I asked him how it went and he said, “It’s amazing the number of children who answer Robot Slaves. In fact, one kid drew a picture of himself pointing and yelling ‘Bring chips!’ while a robot bent over meekly in the corner.”
One of my favorite Christmas gifts from my husband about 3 years back was this hotel bell.
One of my husband’s biggest regrets in life was getting me this hotel bell.
He gave it to me because he thought it might come in handy any time I was sick and needed something in bed. And it has come in handy – for WAY MORE than that!
DING! Can you bring me a glass of water?
DING! Did you remember to make reservations at the Italian place?
DING! How come Netflix isn’t working?
Sure, I could get out of bed, but why do that when I have this nifty bell? I just want to make sure I use it a lot so my husband knows how much I enjoy his thoughtful gift.
DING! Thanks for the bell! By the way, can I get some tea?
My husband got a special pickling jar for Christmas. He is currently buying all the cabbage available in Sweden and filling our fridge and counters with sauerkraut and kimchi. Everything in the fridge smells of cabbage. The kitchen smells of cabbage. The apartment smells of cabbage. I’m afraid to go out and meet friends today because I know I smell like cabbage.
Cabbage cabbage cabbage
It is only this year that I learned what “Boxing day” means. Most Americans have heard this term and I guarantee that the majority of us just picture a boxing match or taking out frustration on relatives after being cooped up in a house with them over the holidays.
So for those who, like me, have never understood why the UK has a day to beat the crap out of people after Christmas, I will give you the information I learned this month from Reader’s Digest:
“… it’s actually a celebration of charitable giving…… The name comes from the ritual of opening ‘the box’ – the alms box – in the local parish church and distributing the contents to the poor.”
That’s nice, but there are still a few people out there who could use a good knock-out.
Our family Christmas card this year.
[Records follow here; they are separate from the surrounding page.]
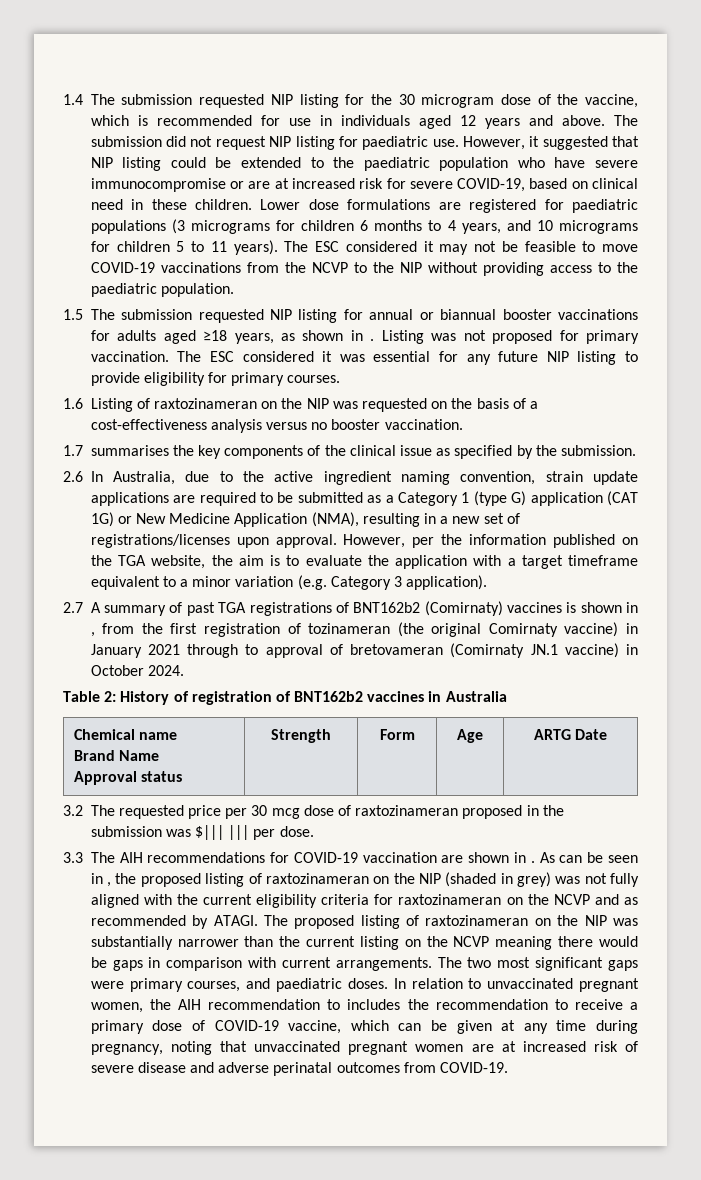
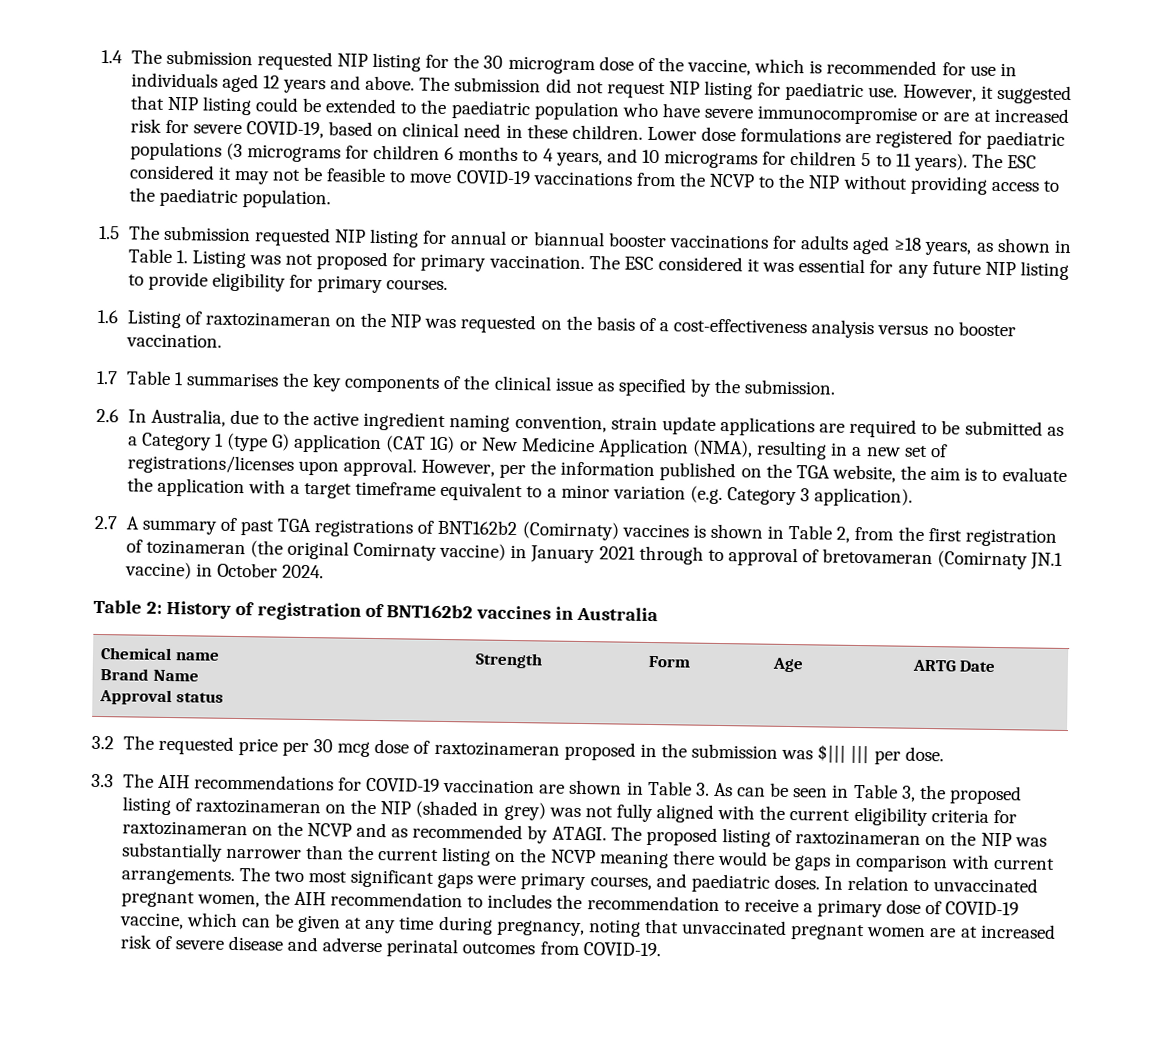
- 1.5 The submission requested NIP listing for annual or biannual booster vaccinations for adults aged ≥18 years, as shown in . Listing was not proposed for primary vaccination.
+ 1.5 The submission requested NIP listing for annual or biannual booster vaccinations for adults aged ≥18 years, as shown in Table 1. Listing was not proposed for primary vaccination.
- 1.7 summarises the key components of the clinical issue as specified by the submission.
+ 1.7 Table 1 summarises the key components of the clinical issue as specified by the submission.
- 2.7 A summary of past TGA registrations of BNT162b2 (Comirnaty) vaccines is shown in , from the first registration of tozinameran (the original Comirnaty vaccine) in January 2021 through to approval of bretovameran (Comirnaty JN.1 vaccine) in October 2024.
+ 2.7 A summary of past TGA registrations of BNT162b2 (Comirnaty) vaccines is shown in Table 2, from the first registration of tozinameran (the original Comirnaty vaccine) in January 2021 through to approval of bretovameran (Comirnaty JN.1 vaccine) in October 2024.
- 3.3 The AIH recommendations for COVID-19 vaccination are shown in . As can be seen in , the proposed listing of raxtozinameran on the NIP (shaded in grey) was not fully aligned with the current eligibility criteria for raxtozinameran on the NCVP and as recommended by ATAGI.
+ 3.3 The AIH recommendations for COVID-19 vaccination are shown in Table 3. As can be seen in Table 3, the proposed listing of raxtozinameran on the NIP (shaded in grey) was not fully aligned with the current eligibility criteria for raxtozinameran on the NCVP and as recommended by ATAGI.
I’ve already heard several of my friends’ children complaining that our family has a flying saucer and their families have to take the bus.
For the person who has everything… Well, I bet they don’t have THIS!
I was talking to another parent in my son’s class about the weather being so snowy and icy outside that it was hard to walk anywhere without falling. The other parent told me that she has been riding her bike in the ice and snow lately, but is a little nervous about crashing.
I said, “I can’t even ride my bike in the summer without crashing. That’s how I got this scar on my chin.”
She laughed and said, “I remember that happened to me too! I have a scar on my chin from falling off my bike when I was five years old!”
I said, “This happened in September. This year.”
She smiled and moved on to talk to someone more coordinated.